Голицын круто повернулся к нему.
— Истинно так, граф. Двадцать тысяч приданого просит вернуть. Мало ему тех трехсот сорока тысяч, что казна на содержание его дочери отпускает, так нет, ни копейки не упустит. Ну, погоди, — скрипнул он зубами, — потешимся мы над тобой. Ужо поползаешь ты, мужик, у ног наших, к памяти государя Великого взывая.
— Однако строго вы, князь, — насмешливо посмотрел на него Апраксин. — Ведь вы со светлейшим в вечной дружбе клялись. Вы да австрияк Рабутин всей империей, как своей вотчиной, правили.

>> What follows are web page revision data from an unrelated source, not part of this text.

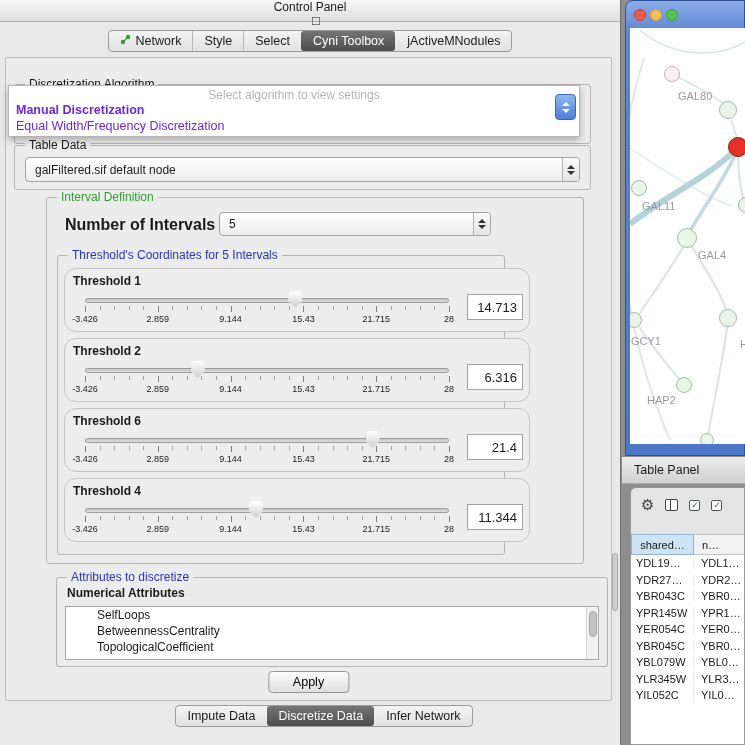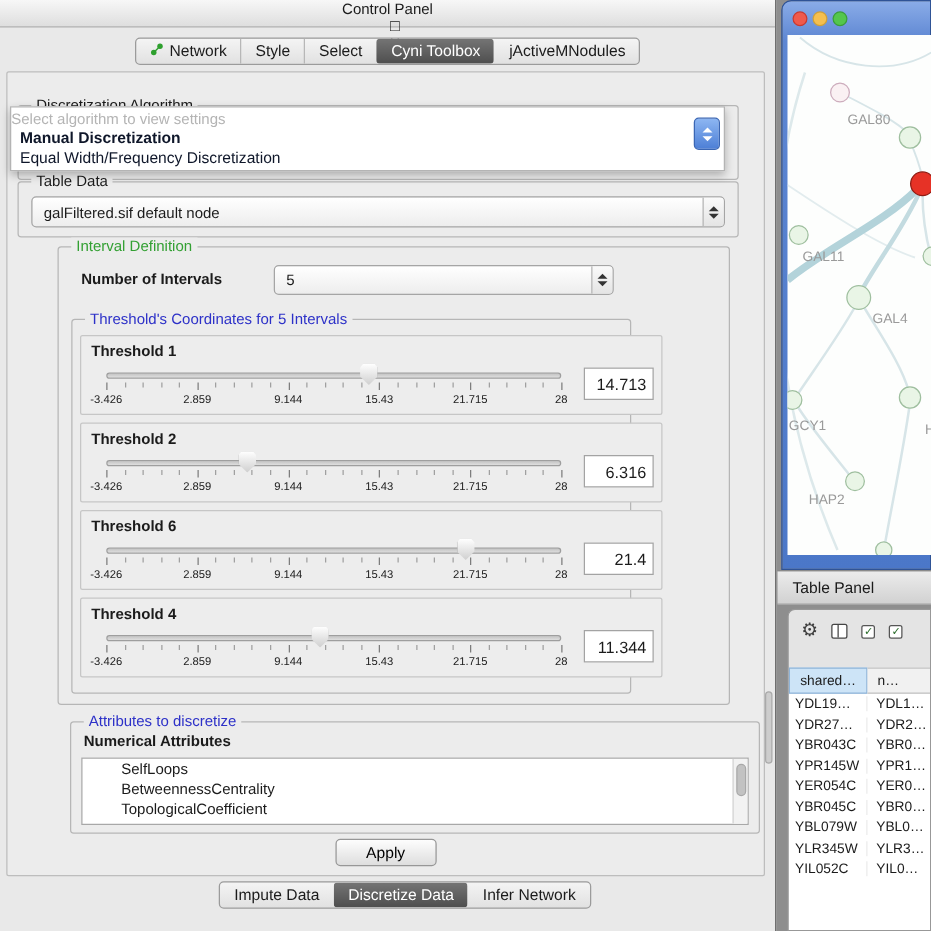"Select algorithm to view settings" .popup-placeholder { text-align: none -> center }
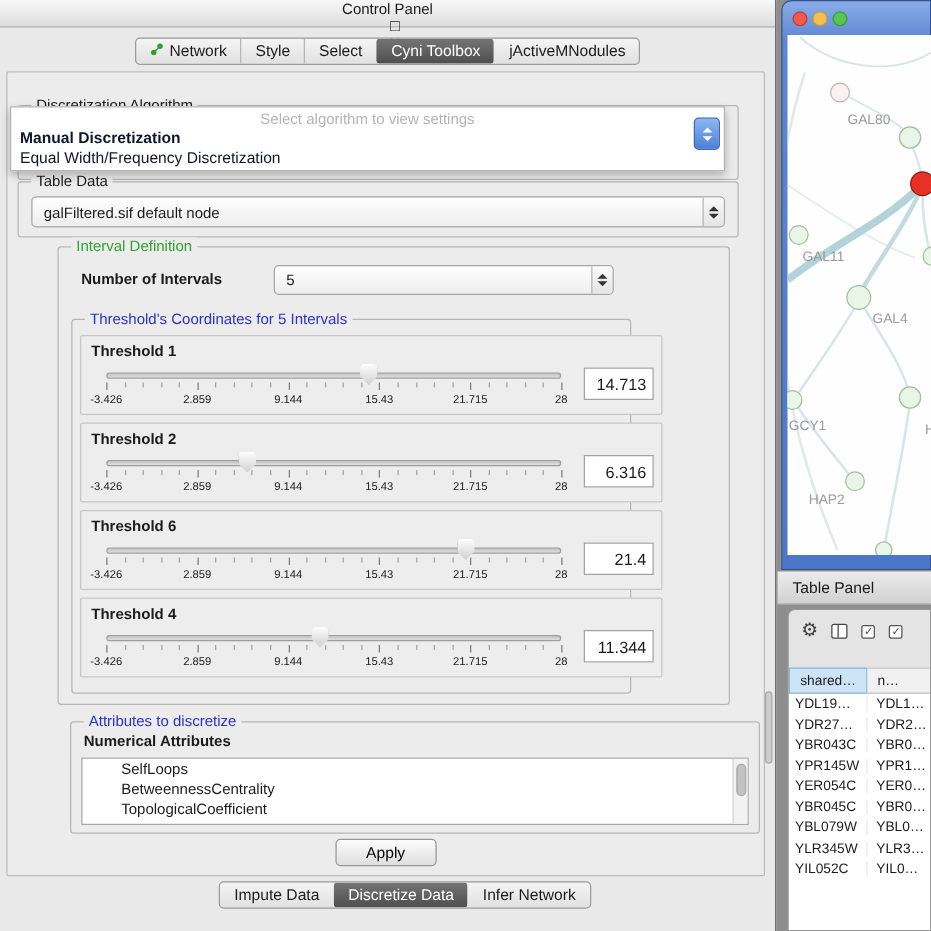"Manual Discretization" .popup-option { color: #0f172a -> #6d28d9 }
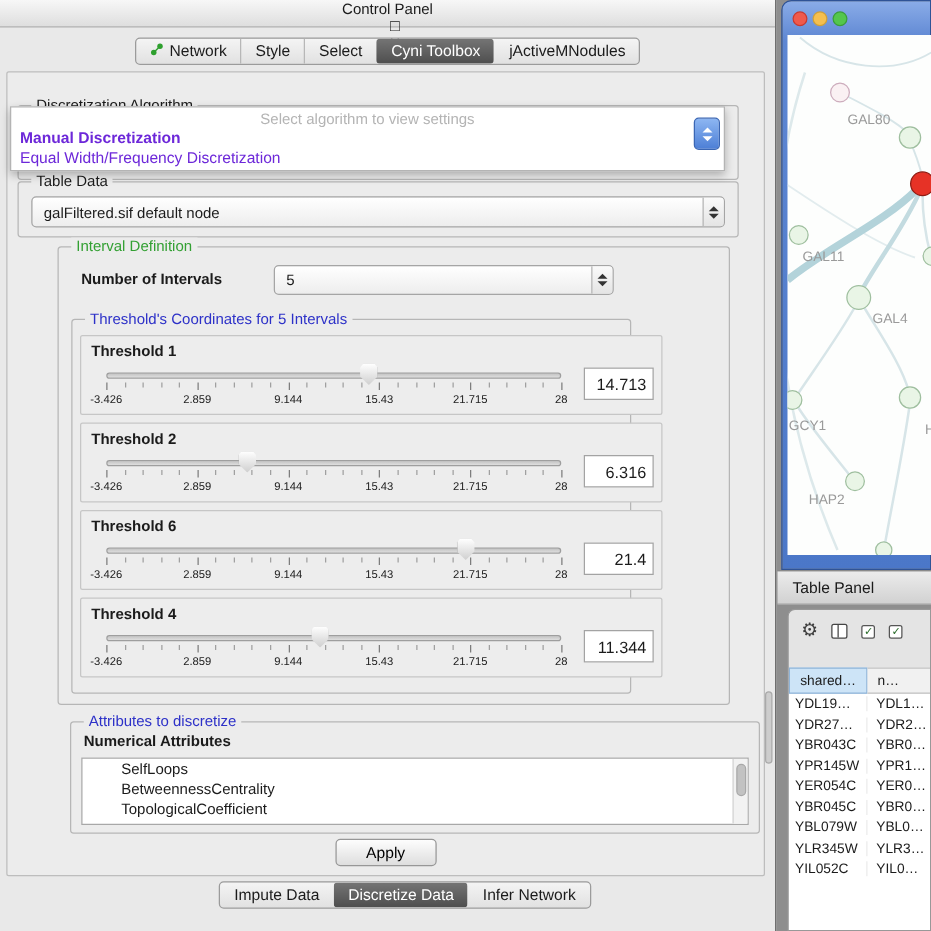"Number of Intervals" .count-label { font-size: 12px -> 16px }
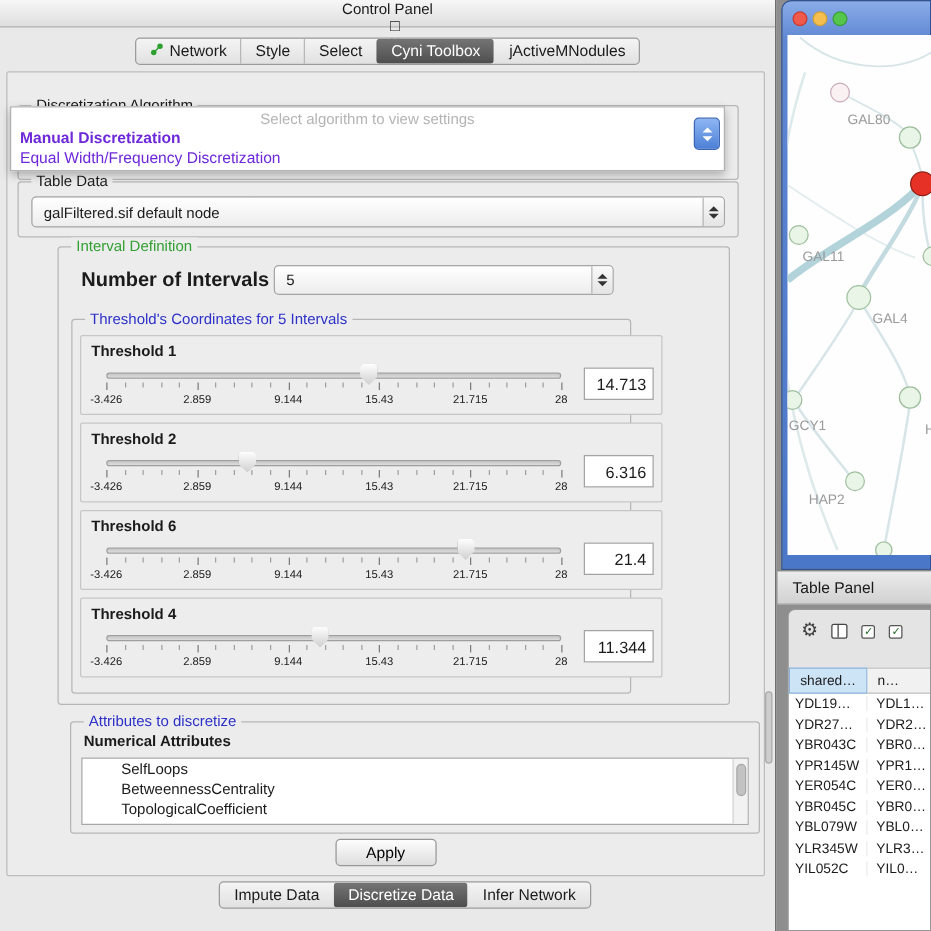"Threshold 1" .th-panel { border-radius: 2px -> 12px }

— Да и вы, граф, — огрызнулся Голицын, — его первым другом считались. Вы с Ягужинским да опальным графом Толстым. Сожрал он лучшего друга Толстого, не поморщился. И нас сожрет.
Апраксин нахмурился и тяжело засопел.
А Меншиков, укутавшись в бобровую шубу, — что-то опять стало знобить, и горло разболелось, не пошла бы кровь — забился в угол кареты. Шесть белых, злых, с выгнутыми шеями коней помчали под свирепые окрики форейтора громыхающий экипаж по улицам столицы, и бросались в стороны, прижимались к стенам перепуганные прохожие: «Сам едет! Губернатор! Генералиссимус!»
«Обидел я Голицына, — лениво думал Меншиков. — Ну, не беда. Пусть братец его шею преклонит, а то предерзостно держать себя стал. Князь Дмитрий мой со всеми потрохами, мной только в Верховном Совете и держится. И братец его поворчит и смирится».
Он зевнул.
«Шипят, бесятся родовитые гусаки. Пущай себе, не страшно. Перебесятся. Ягужинский на Украине, Толстому не подняться, Петр Шафиров в Архангельске, Ганибалка в Сибири, слезные письма шлет».